[Difference listings]
━━━

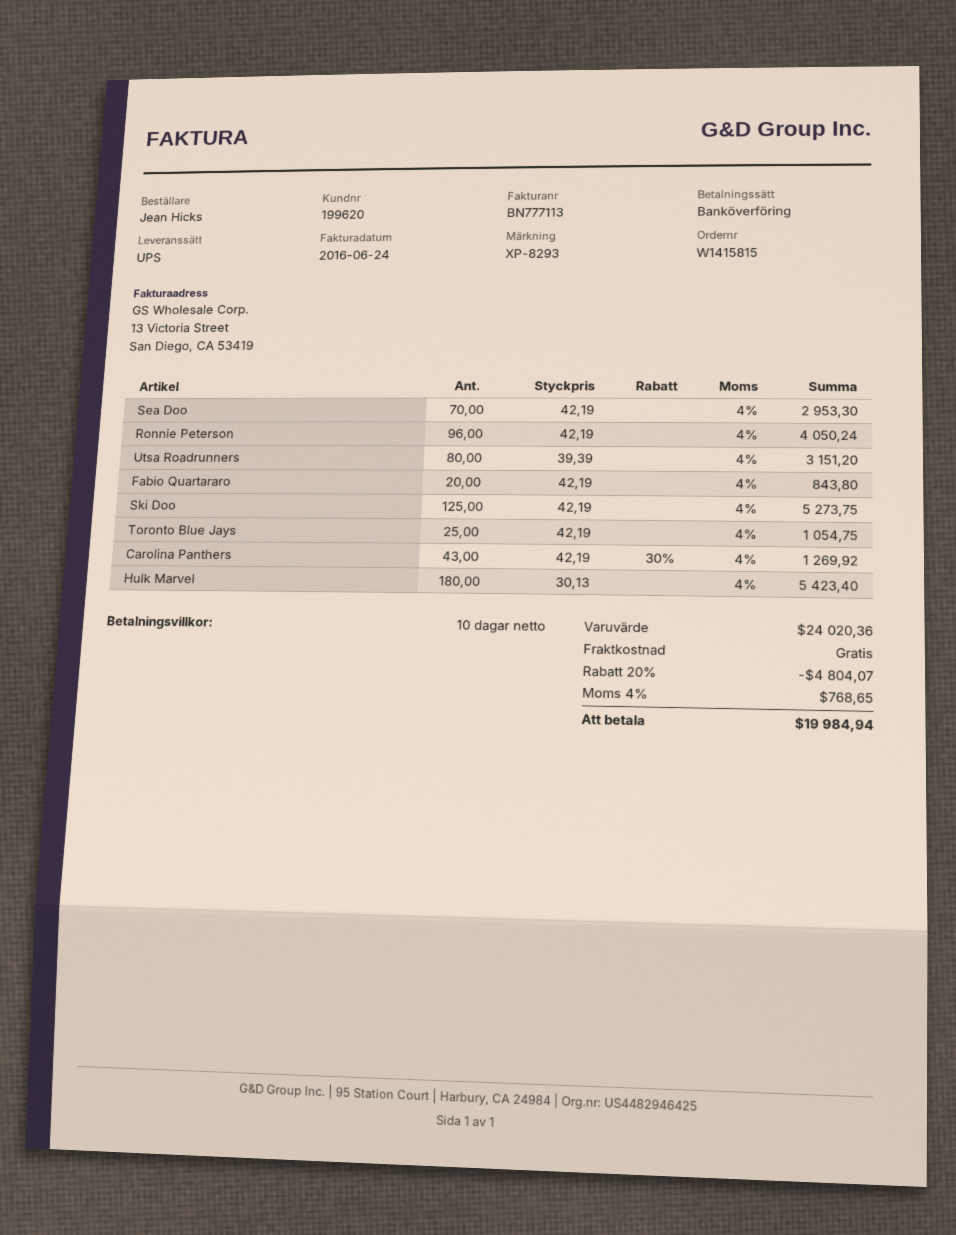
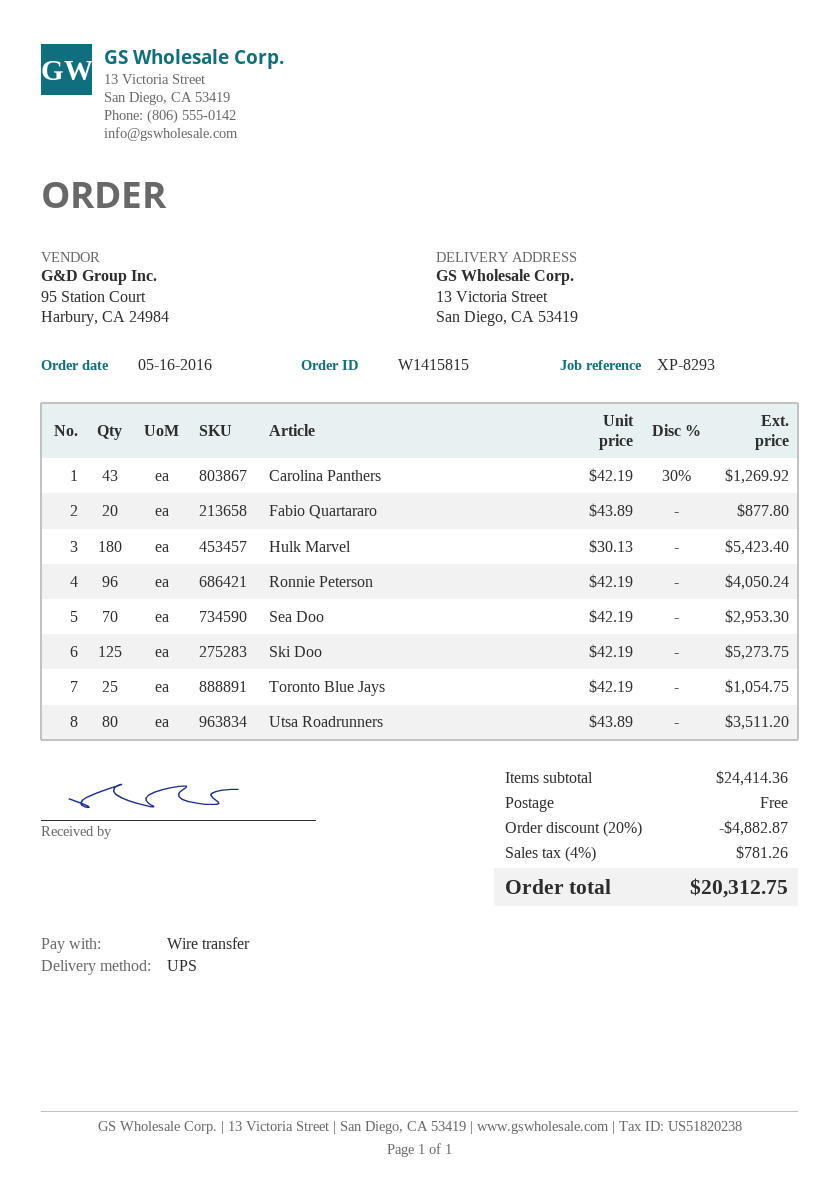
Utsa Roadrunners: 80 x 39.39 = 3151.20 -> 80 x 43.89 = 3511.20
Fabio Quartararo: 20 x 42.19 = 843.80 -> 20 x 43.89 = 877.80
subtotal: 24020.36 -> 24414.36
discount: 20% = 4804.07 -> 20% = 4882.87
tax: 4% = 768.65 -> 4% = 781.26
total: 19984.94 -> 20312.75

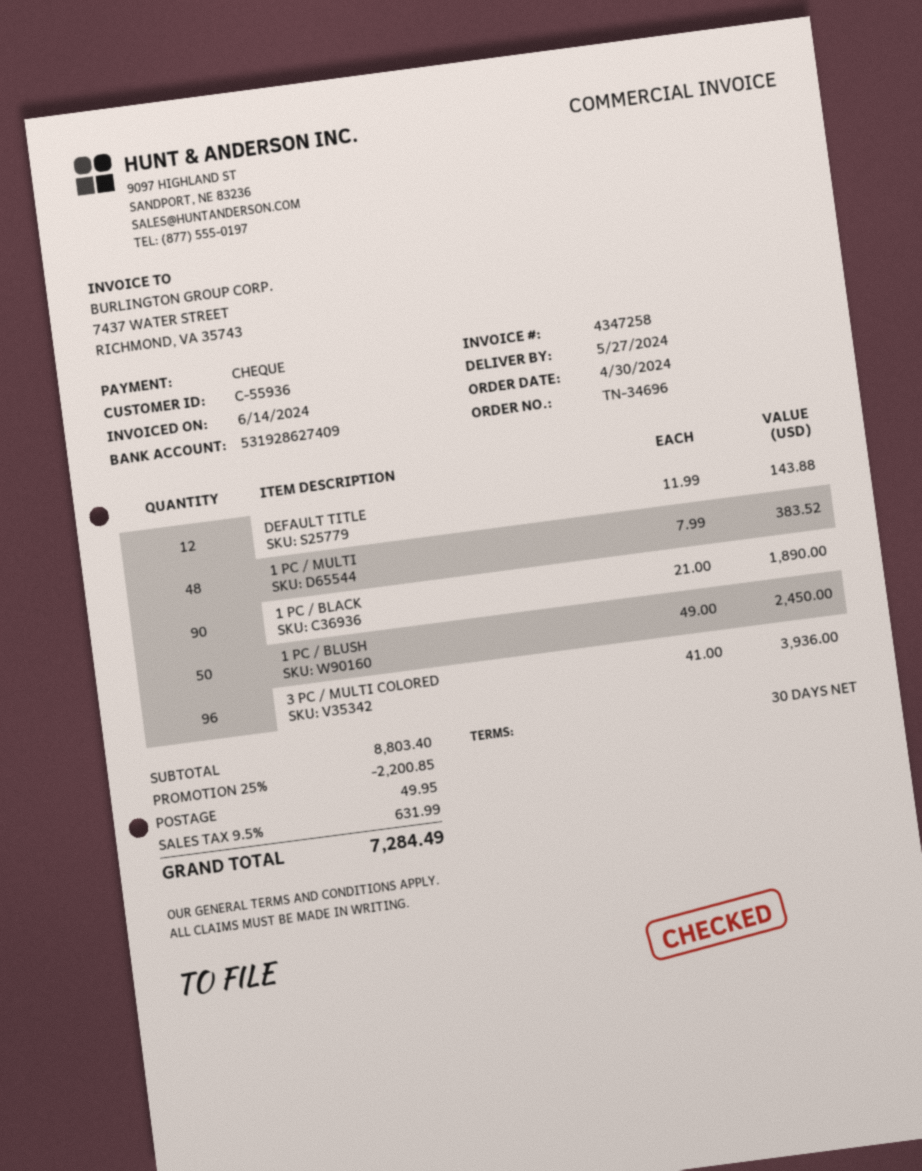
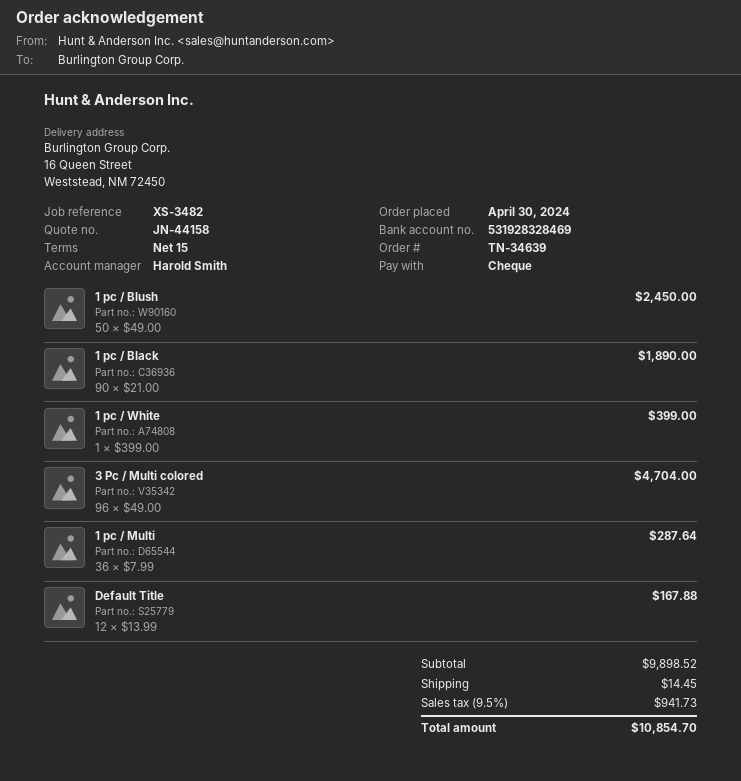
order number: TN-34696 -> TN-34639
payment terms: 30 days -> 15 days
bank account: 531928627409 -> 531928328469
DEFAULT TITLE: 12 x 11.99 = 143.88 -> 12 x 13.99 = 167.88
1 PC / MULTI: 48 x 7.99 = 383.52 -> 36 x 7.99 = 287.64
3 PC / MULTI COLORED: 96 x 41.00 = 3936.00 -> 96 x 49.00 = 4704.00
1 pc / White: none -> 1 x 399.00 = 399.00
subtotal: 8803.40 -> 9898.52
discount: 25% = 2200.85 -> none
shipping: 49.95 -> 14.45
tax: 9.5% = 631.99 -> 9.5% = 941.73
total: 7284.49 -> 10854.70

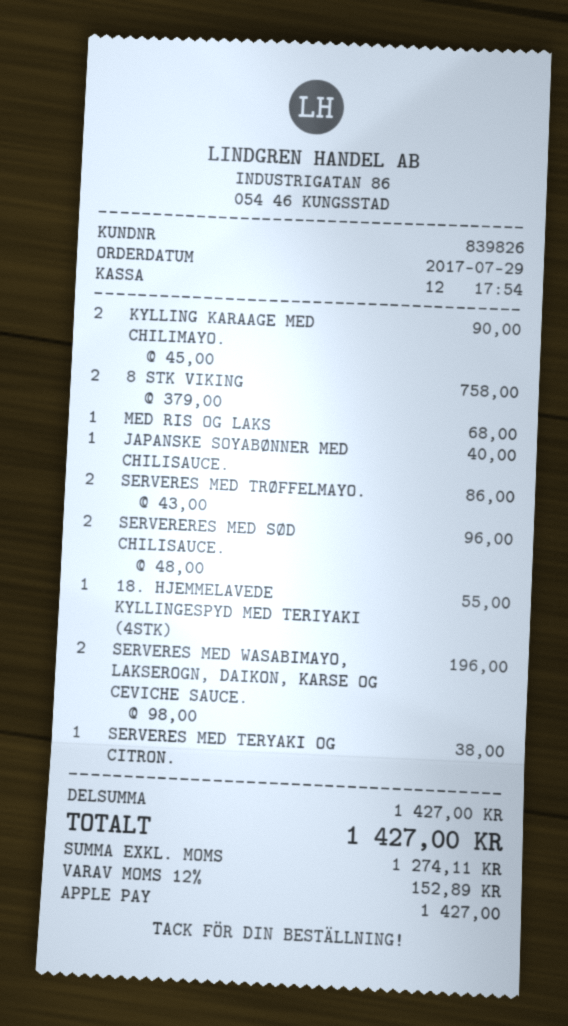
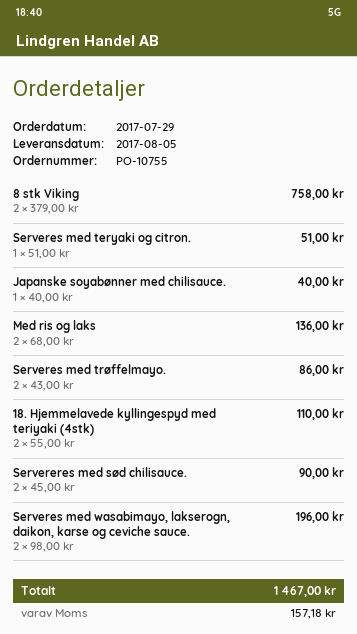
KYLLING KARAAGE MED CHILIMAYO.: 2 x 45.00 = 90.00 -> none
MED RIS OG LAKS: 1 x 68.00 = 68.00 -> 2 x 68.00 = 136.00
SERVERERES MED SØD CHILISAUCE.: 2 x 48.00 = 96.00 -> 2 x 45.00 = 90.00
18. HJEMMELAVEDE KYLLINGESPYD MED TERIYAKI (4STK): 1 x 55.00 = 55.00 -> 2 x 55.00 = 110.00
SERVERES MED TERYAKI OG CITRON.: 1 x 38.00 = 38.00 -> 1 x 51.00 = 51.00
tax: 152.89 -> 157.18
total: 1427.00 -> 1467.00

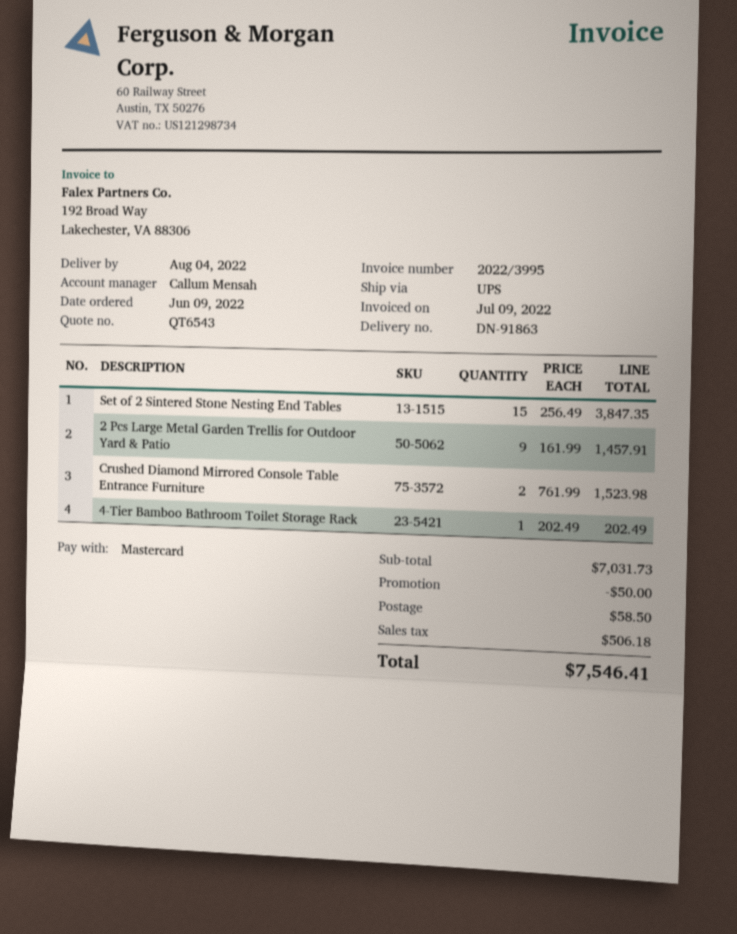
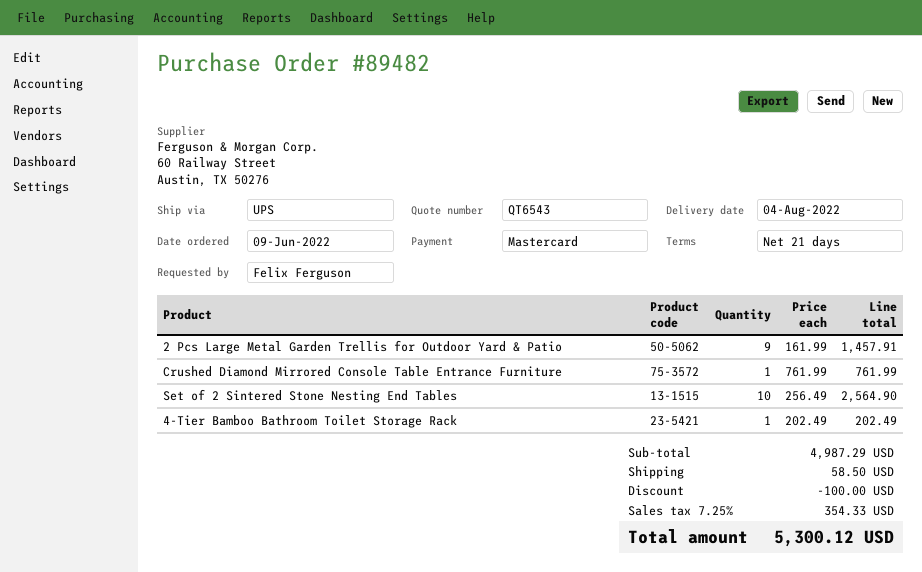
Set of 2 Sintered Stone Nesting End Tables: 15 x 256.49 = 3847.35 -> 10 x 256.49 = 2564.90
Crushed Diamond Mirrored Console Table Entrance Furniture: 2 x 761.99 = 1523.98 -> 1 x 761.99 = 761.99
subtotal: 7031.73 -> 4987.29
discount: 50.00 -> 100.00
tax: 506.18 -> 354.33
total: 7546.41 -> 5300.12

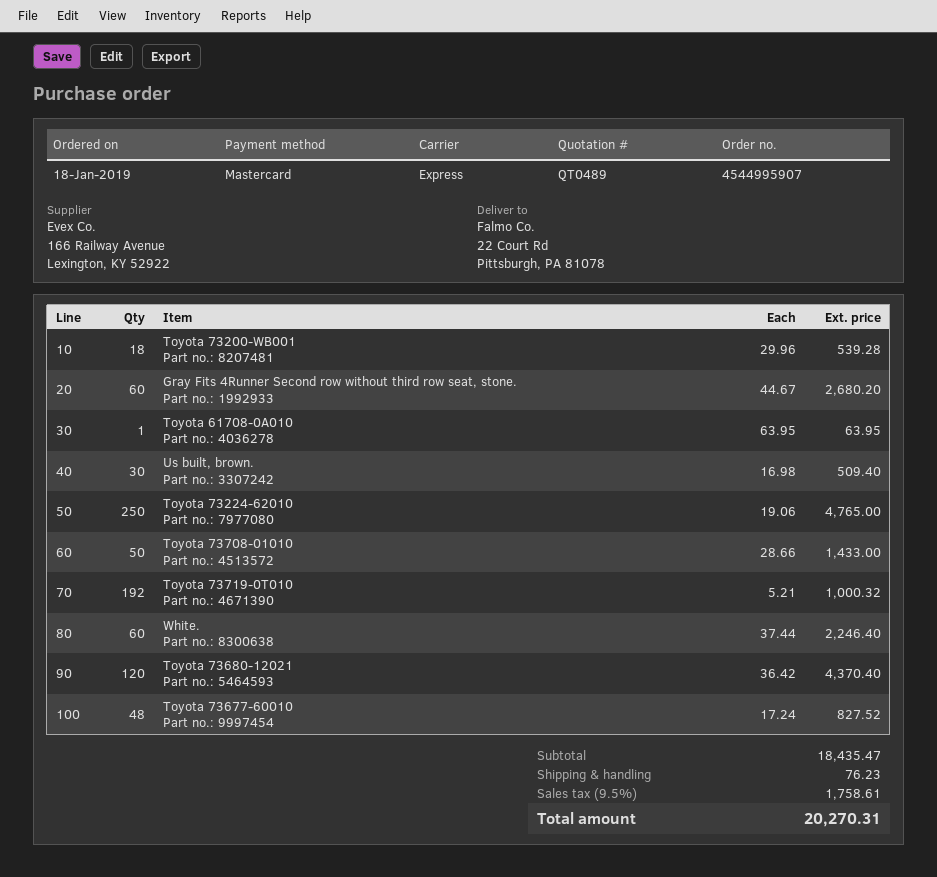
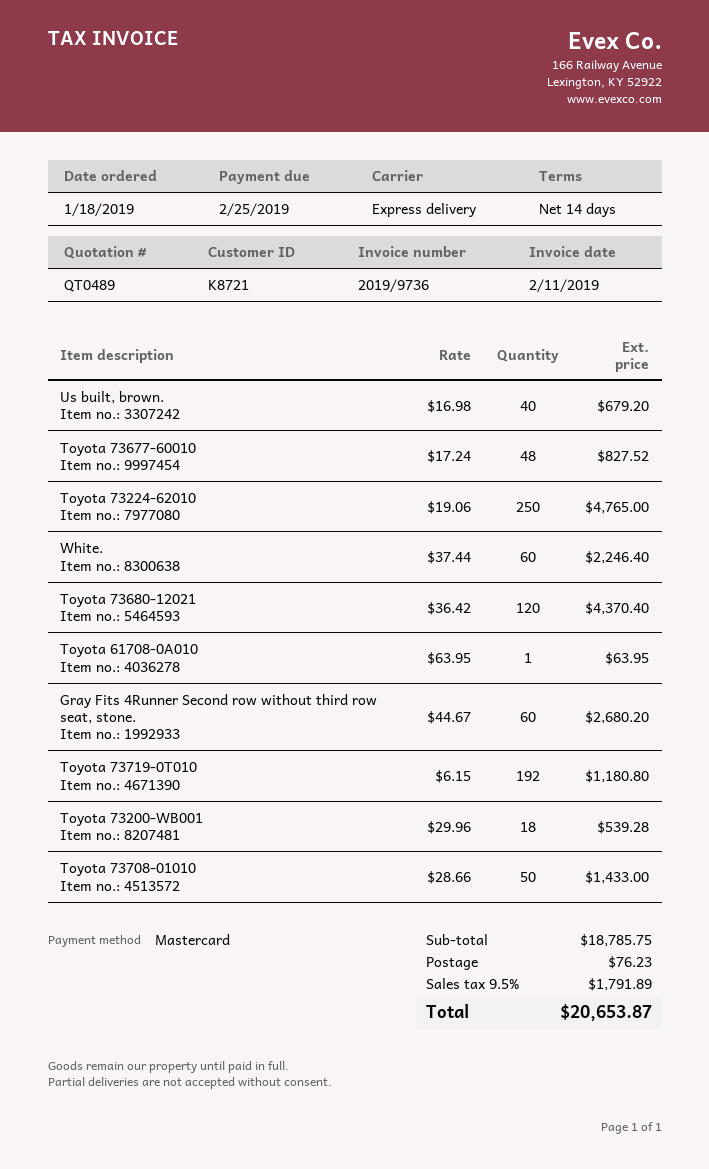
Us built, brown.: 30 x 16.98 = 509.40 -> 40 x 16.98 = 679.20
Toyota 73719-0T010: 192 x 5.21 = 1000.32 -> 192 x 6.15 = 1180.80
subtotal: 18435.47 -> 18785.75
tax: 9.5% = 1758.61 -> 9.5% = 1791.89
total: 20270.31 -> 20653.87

━━━

• [Exercise]
Print an exact copy of the lines above, from the one containing "subtotal: 8803.40 -> 9898.52" through the one containing "Us built, brown.: 30", and leave out the pictures.

• [Exercise response]
subtotal: 8803.40 -> 9898.52
discount: 25% = 2200.85 -> none
shipping: 49.95 -> 14.45
tax: 9.5% = 631.99 -> 9.5% = 941.73
total: 7284.49 -> 10854.70

KYLLING KARAAGE MED CHILIMAYO.: 2 x 45.00 = 90.00 -> none
MED RIS OG LAKS: 1 x 68.00 = 68.00 -> 2 x 68.00 = 136.00
SERVERERES MED SØD CHILISAUCE.: 2 x 48.00 = 96.00 -> 2 x 45.00 = 90.00
18. HJEMMELAVEDE KYLLINGESPYD MED TERIYAKI (4STK): 1 x 55.00 = 55.00 -> 2 x 55.00 = 110.00
SERVERES MED TERYAKI OG CITRON.: 1 x 38.00 = 38.00 -> 1 x 51.00 = 51.00
tax: 152.89 -> 157.18
total: 1427.00 -> 1467.00

Set of 2 Sintered Stone Nesting End Tables: 15 x 256.49 = 3847.35 -> 10 x 256.49 = 2564.90
Crushed Diamond Mirrored Console Table Entrance Furniture: 2 x 761.99 = 1523.98 -> 1 x 761.99 = 761.99
subtotal: 7031.73 -> 4987.29
discount: 50.00 -> 100.00
tax: 506.18 -> 354.33
total: 7546.41 -> 5300.12

Us built, brown.: 30 x 16.98 = 509.40 -> 40 x 16.98 = 679.20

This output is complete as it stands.